§ TRY IT:
Show each line of the records below where the word "沙钢与佳木斯电机签署战略合作协议" occurs.

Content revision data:

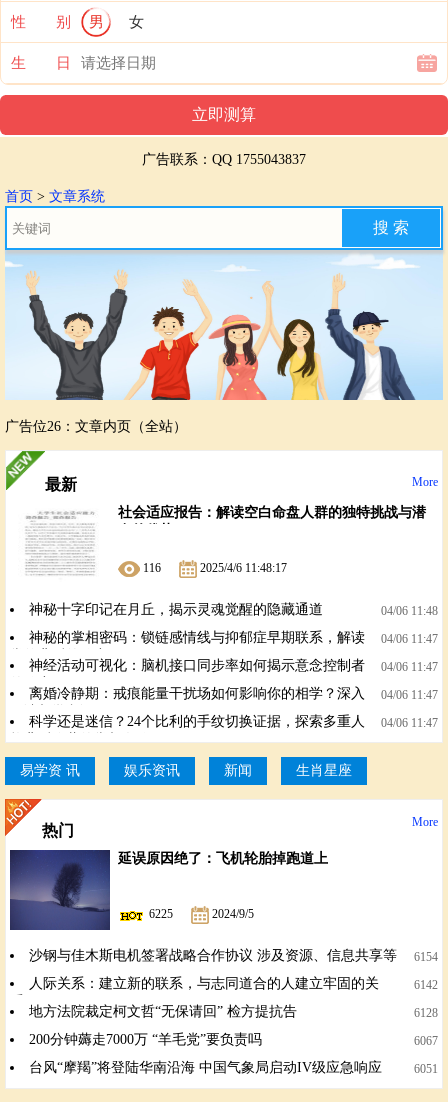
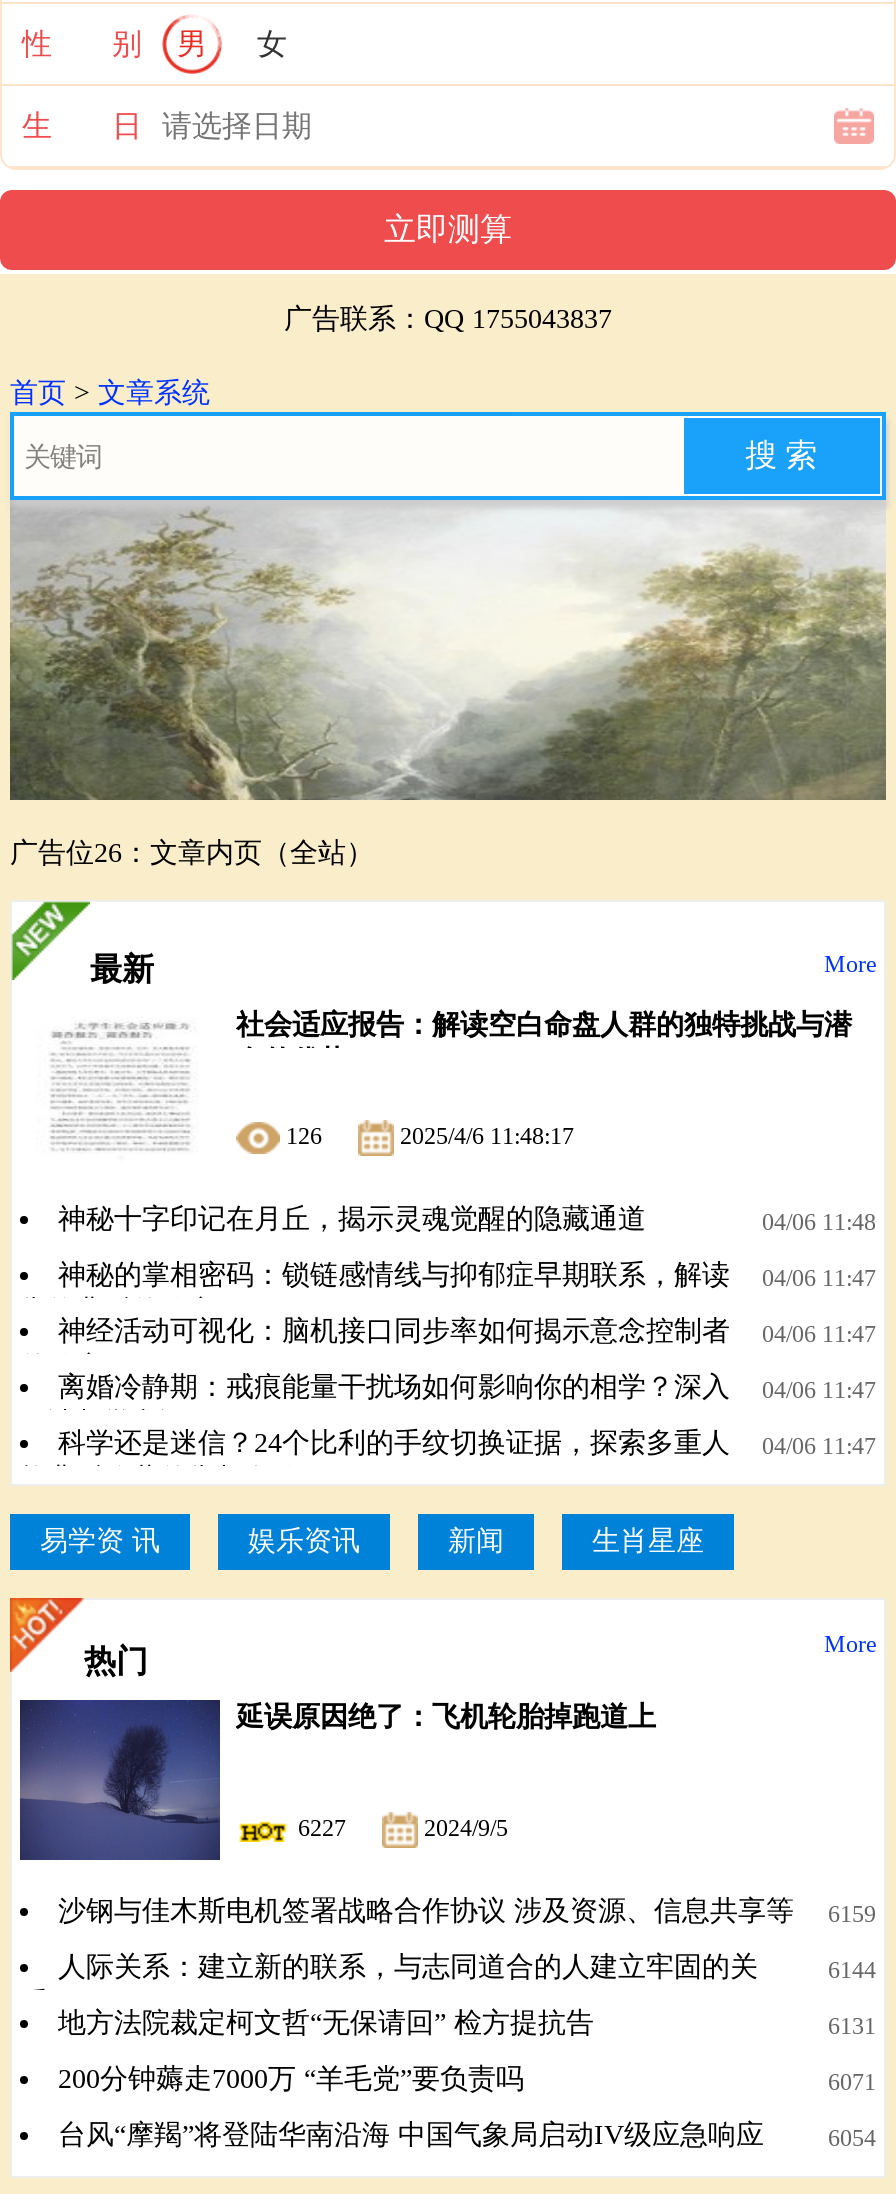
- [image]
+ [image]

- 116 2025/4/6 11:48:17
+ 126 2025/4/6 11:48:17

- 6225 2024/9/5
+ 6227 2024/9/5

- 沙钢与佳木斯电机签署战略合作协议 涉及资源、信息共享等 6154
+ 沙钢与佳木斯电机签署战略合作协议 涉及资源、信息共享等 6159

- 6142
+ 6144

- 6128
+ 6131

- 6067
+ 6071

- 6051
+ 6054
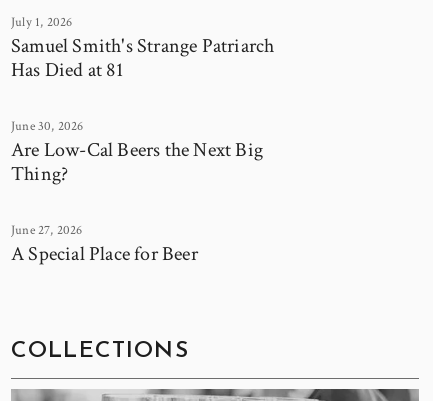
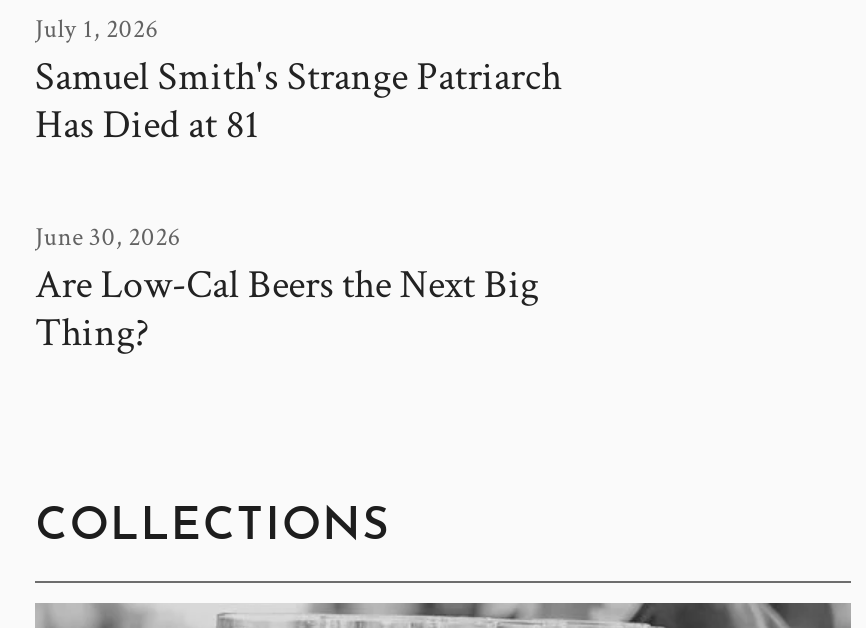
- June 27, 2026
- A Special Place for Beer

§ RESPONSE TO THIS EXERCISE:
- 沙钢与佳木斯电机签署战略合作协议 涉及资源、信息共享等 6154
+ 沙钢与佳木斯电机签署战略合作协议 涉及资源、信息共享等 6159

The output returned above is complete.